Hyten is working on a blueprint for how the Air Force approaches space called the "Space Enterprise Vision." He didn't offer details in the public forum but said he would address a classified gathering of contractors on the idea Wednesday.
Lt. Gen. David Buck, who heads 14th Air Force at Vandenberg Air Force Base, Calif., gave hints to some of the new strategy. They include beefing up intelligence capabilities within space command to better spot threats and a new "battle management system" that will give leaders tighter controls of American military satellites if battle erupts.
Work said the Air Force is seeking a new architecture for its satellite constellations that moves away from the practice of spending billions to build small numbers of highly capable satellites for communication, navigation and intelligence missions.
Taking a page from the entrepreneurs who are revolutionizing commercial spaceflight, Work wants smaller and cheaper satellites to meet future needs. He described the new satellites as "harder to find, harder to catch, harder to hit, harder to kill.
He said the billionaires revolutionizing commercial spaceflight could lead the way.
"It reminds me of the old railroad magnates of the 19th century," Work said.
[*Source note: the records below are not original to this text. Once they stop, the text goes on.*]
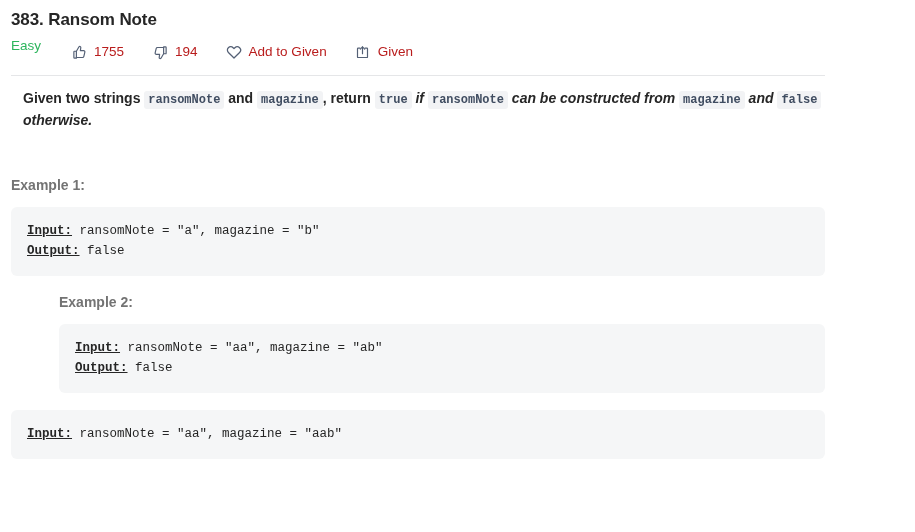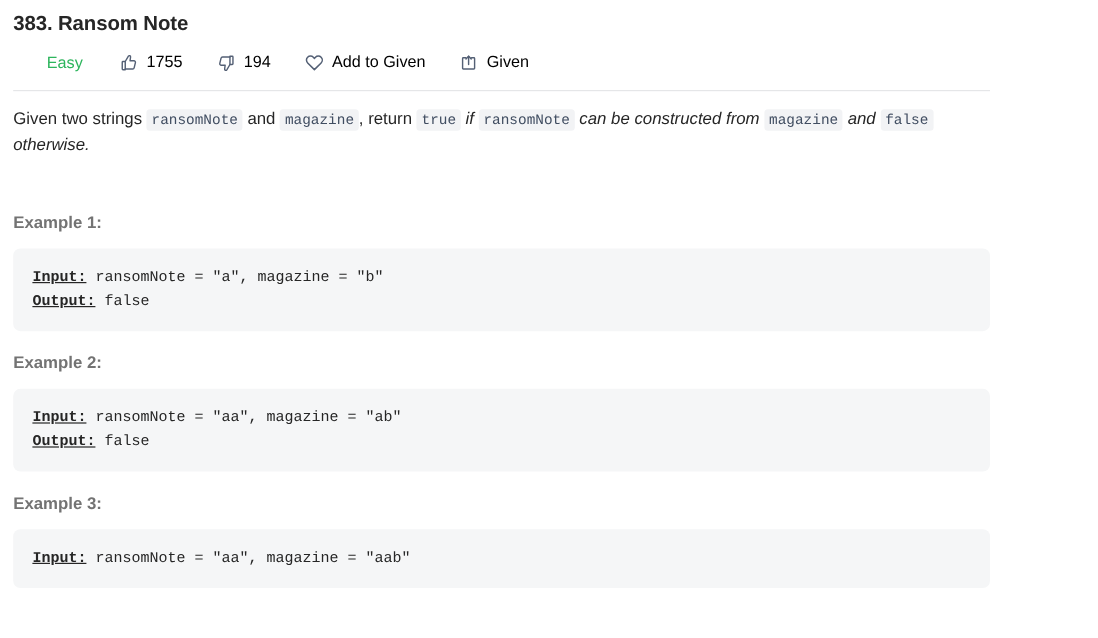--- a/index.html
+++ b/index.html
@@ -31,35 +31,33 @@
     line-height: 22px;
     color: #262626;
     margin: 0;
     padding-top: 9px;
     letter-spacing: -0.1px;
   }
 
   
   .meta-row {
     display: flex;
-    align-items: center;
     height: 28px;
     margin-top: 7px;
     font-size: 13.5px;
-    margin-left: 28px;
   }
   .difficulty {
     color: #2db55d;
     font-weight: normal;
     margin-right: 30px;
   }
   .meta-item {
     display: flex;
     align-items: center;
-    color: #000000;
+    color: #b91c1c;
     margin-right: 28px;
     white-space: nowrap;
   }
   .meta-item:last-child { margin-right: 0; }
   .meta-item .ic {
     display: inline-flex;
     align-items: center;
     justify-content: center;
     width: 16px;
     height: 16px;
@@ -78,22 +76,23 @@
   }
 
   
   .description {
     padding-top: 12px;
     font-size: 14px;
     line-height: 20px;
     color: #262626;
   }
   .description p {
-    margin: 0 0 0 0;
+    margin: 0 0 0 12px;
     padding: 0;
+    font-weight: bold;
   }
   .description p + p { margin-top: 19px; }
 
   code.chip {
     font-family: "Liberation Mono", "DejaVu Sans Mono", monospace;
     font-size: 12px;
     background: #f2f3f5;
     color: #404d61;
     border-radius: 3px;
     padding: 2px 4px;
@@ -117,21 +116,21 @@
     font-family: "Liberation Mono", "DejaVu Sans Mono", monospace;
     font-size: 12.5px;
     line-height: 20px;
     color: #262626;
     margin-right: 6px;
   }
   .example-code .line { white-space: pre; }
   .example-code .lbl { font-weight: bold; text-decoration: underline; }
 
   .ex1 { margin-top: 46px; }
-  .ex2 { margin-top: 17px; }
+  .ex2 { margin-top: 17px; margin-left: 48px; }
   .ex3 { margin-top: 17px; }
 </style>
 </head>
 <body>
 
 <div class="page">
 
   <h1 class="problem-title">383. Ransom Note</h1>
 
   <div class="meta-row">
@@ -197,19 +196,18 @@
 
   <div class="example-block ex2">
     <div class="example-heading">Example 2:</div>
     <div class="example-code">
       <div class="line"><span class="lbl">Input:</span><span> ransomNote = "aa", magazine = "ab"</span></div>
       <div class="line"><span class="lbl">Output:</span><span> false</span></div>
     </div>
   </div>
 
   <div class="example-block ex3">
-    <div class="example-heading">Example 3:</div>
     <div class="example-code">
       <div class="line"><span class="lbl">Input:</span><span> ransomNote = "aa", magazine = "aab"</span></div>
     </div>
   </div>
 
 </div>
 
 </body></html>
And like the competition of the railroad men, the U.S. is gaining rivals in space.
Russia, North Korea, Iran and China are among the nations thought to have anti- satellite missiles and other capabilities.
That rivalry means America's military must get stronger above Earth, Work said. The Pentagon asked congress to boost military space spending by more than $100 million to $7.1 billion next year for satellite and rocket programs, and bigger expenditures are likely as plans solidify.
"People are more likely to attack if they see us as weak and vulnerable," he said.